▸ Exercise directions: Within the records below, find each line with the word "none" and copy it out.

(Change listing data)
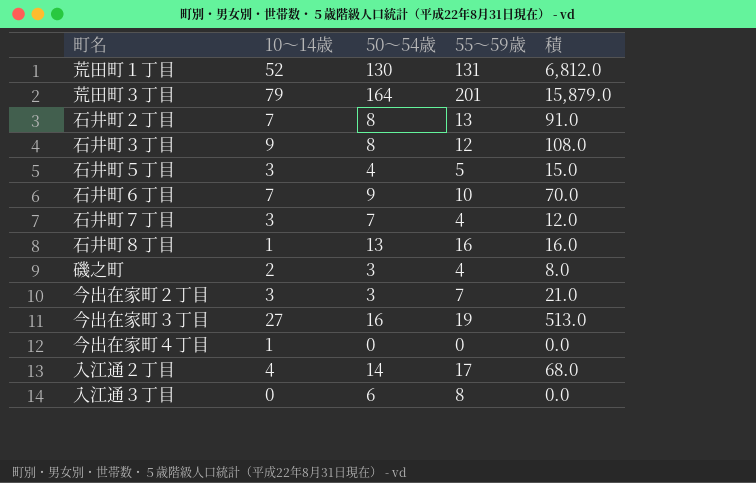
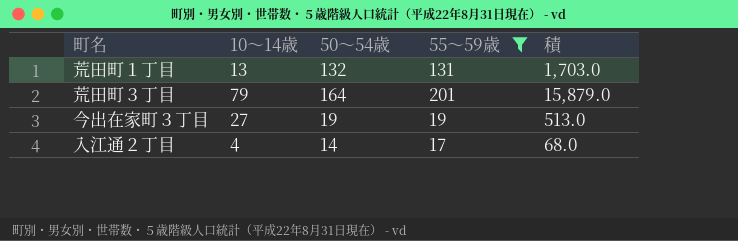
filter: none -> 55～59歳 >= 17
荒田町１丁目 | 10～14歳: 52 -> 13
荒田町１丁目 | 50～54歳: 130 -> 132
荒田町１丁目 | 積: 6,812.0 -> 1,703.0
今出在家町３丁目 | 50～54歳: 16 -> 19

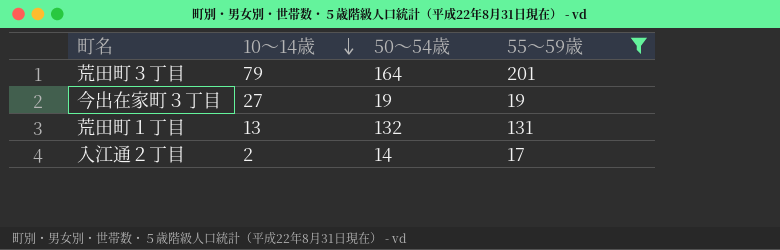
row order: none -> 10～14歳 descending
column 積 | formula: [10～14歳] * [55～59歳] -> none
入江通２丁目 | 10～14歳: 4 -> 2

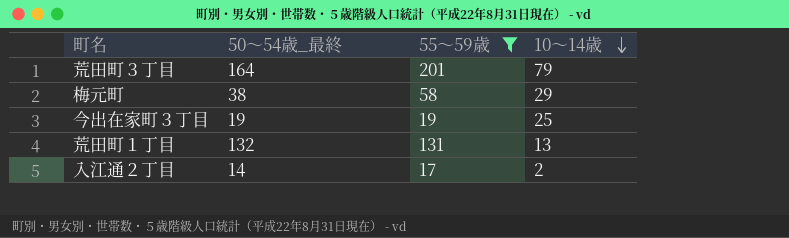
column name: 50～54歳 -> 50～54歳_最終
column 10～14歳 | position: 2 -> 4
row 梅元町: none -> 38 | 58 | 29
今出在家町３丁目 | 10～14歳: 27 -> 25

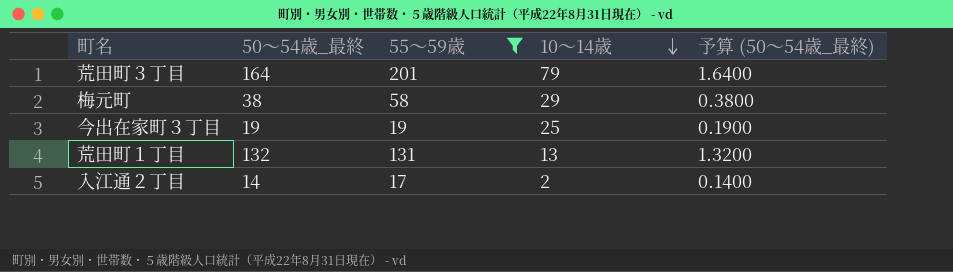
column 予算 (50～54歳_最終) | formula: none -> [50～54歳_最終] * 0.01

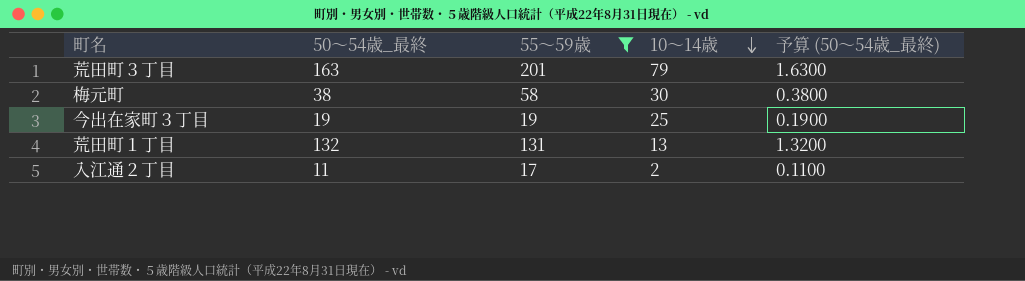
荒田町３丁目 | 50～54歳_最終: 164 -> 163
荒田町３丁目 | 予算 (50～54歳_最終): 1.6400 -> 1.6300
梅元町 | 10～14歳: 29 -> 30
入江通２丁目 | 50～54歳_最終: 14 -> 11
入江通２丁目 | 予算 (50～54歳_最終): 0.1400 -> 0.1100

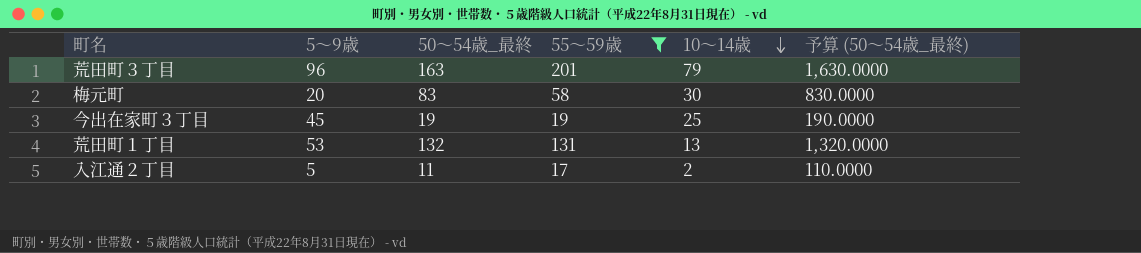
column 5～9歳 | position: none -> 2
column 予算 (50～54歳_最終) | formula: [50～54歳_最終] * 0.01 -> [50～54歳_最終] * 10
梅元町 | 50～54歳_最終: 38 -> 83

▸ Exercise result:
filter: none -> 55～59歳 >= 17
row order: none -> 10～14歳 descending
column 積 | formula: [10～14歳] * [55～59歳] -> none
row 梅元町: none -> 38 | 58 | 29
column 予算 (50～54歳_最終) | formula: none -> [50～54歳_最終] * 0.01
column 5～9歳 | position: none -> 2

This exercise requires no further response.